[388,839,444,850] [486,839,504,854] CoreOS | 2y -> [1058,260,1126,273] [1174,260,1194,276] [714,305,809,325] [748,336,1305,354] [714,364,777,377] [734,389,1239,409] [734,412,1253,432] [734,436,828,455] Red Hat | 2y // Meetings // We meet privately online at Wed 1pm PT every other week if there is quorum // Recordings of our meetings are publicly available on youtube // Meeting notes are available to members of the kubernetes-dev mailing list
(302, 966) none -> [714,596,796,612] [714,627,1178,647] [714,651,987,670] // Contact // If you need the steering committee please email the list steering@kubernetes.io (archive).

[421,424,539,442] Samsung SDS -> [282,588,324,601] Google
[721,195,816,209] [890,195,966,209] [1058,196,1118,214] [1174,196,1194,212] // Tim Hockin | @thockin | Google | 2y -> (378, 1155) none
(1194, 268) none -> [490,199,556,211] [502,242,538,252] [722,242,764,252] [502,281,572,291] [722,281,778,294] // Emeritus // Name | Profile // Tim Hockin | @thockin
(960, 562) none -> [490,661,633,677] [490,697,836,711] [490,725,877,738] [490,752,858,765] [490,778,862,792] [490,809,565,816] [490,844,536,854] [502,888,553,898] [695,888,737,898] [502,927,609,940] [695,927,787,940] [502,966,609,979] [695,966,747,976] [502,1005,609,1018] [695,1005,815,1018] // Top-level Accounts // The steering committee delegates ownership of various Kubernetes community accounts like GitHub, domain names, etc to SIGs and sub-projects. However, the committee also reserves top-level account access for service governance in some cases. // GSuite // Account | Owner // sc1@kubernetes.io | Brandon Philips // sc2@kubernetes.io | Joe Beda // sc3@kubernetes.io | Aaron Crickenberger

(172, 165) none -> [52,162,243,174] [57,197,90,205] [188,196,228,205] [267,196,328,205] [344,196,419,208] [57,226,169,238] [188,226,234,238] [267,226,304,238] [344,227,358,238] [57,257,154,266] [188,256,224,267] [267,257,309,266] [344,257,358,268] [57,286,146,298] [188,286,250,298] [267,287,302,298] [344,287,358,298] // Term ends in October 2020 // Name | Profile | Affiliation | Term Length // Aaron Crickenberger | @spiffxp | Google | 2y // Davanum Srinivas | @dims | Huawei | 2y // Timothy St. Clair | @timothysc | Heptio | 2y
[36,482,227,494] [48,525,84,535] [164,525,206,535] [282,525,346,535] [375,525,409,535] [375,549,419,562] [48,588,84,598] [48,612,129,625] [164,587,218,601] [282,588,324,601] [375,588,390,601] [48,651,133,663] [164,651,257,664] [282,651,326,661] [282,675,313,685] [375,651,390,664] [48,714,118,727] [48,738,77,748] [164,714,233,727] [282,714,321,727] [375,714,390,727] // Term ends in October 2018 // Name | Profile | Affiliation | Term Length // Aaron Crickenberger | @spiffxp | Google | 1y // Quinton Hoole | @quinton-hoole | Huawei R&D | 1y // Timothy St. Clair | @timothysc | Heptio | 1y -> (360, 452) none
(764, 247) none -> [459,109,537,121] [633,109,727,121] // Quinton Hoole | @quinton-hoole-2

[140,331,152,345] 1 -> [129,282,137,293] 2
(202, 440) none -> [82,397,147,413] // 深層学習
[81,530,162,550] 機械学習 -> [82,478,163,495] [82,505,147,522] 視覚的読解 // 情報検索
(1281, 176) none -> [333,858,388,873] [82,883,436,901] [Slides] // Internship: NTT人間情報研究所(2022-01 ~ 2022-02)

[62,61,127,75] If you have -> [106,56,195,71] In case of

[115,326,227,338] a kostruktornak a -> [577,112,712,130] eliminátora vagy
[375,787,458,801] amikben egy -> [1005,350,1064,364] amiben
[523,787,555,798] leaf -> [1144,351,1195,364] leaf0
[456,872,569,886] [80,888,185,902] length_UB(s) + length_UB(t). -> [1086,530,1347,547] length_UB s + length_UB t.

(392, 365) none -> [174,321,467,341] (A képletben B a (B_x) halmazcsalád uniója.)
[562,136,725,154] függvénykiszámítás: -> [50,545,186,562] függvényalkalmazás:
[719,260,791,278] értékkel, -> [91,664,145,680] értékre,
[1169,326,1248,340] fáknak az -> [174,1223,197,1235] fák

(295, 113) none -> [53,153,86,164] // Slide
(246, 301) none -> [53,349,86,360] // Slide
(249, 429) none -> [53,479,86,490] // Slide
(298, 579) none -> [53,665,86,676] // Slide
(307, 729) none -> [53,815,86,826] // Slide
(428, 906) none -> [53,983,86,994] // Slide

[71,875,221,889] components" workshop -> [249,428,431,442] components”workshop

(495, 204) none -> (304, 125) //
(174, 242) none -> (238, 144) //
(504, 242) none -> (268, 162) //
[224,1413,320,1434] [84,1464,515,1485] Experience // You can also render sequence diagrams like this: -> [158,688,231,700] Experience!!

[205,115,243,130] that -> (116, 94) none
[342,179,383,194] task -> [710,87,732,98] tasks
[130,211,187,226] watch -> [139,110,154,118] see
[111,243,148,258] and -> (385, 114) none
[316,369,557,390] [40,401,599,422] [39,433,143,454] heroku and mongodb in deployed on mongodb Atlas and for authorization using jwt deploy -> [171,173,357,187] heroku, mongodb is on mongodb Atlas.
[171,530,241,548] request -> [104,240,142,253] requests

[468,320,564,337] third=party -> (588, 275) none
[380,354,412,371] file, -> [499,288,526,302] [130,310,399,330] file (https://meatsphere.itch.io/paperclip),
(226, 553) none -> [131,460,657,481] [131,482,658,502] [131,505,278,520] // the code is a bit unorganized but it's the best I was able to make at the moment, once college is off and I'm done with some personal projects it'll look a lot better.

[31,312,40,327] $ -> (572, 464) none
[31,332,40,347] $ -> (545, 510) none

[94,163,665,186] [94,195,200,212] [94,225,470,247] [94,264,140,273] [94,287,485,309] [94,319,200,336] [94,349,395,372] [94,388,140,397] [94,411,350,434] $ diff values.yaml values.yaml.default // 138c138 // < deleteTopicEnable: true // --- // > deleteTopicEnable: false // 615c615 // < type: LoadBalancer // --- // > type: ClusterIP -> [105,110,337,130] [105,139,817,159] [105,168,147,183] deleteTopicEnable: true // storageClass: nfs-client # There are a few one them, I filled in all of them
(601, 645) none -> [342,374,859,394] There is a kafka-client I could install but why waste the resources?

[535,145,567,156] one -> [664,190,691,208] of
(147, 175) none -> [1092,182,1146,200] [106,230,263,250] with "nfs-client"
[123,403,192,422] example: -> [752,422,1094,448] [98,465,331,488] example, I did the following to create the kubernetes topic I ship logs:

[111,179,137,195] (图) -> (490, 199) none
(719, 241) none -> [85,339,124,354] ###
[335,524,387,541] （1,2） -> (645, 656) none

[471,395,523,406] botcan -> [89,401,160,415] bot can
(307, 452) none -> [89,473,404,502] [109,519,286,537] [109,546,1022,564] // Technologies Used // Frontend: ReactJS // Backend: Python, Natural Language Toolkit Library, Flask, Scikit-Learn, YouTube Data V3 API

++++

● EXERCISE
Scan the records for the word "with". Copy each line where it turns up.

● SOLUTION TO THIS TASK
(226, 553) none -> [131,460,657,481] [131,482,658,502] [131,505,278,520] // the code is a bit unorganized but it's the best I was able to make at the moment, once college is off and I'm done with some personal projects it'll look a lot better.
(147, 175) none -> [1092,182,1146,200] [106,230,263,250] with "nfs-client"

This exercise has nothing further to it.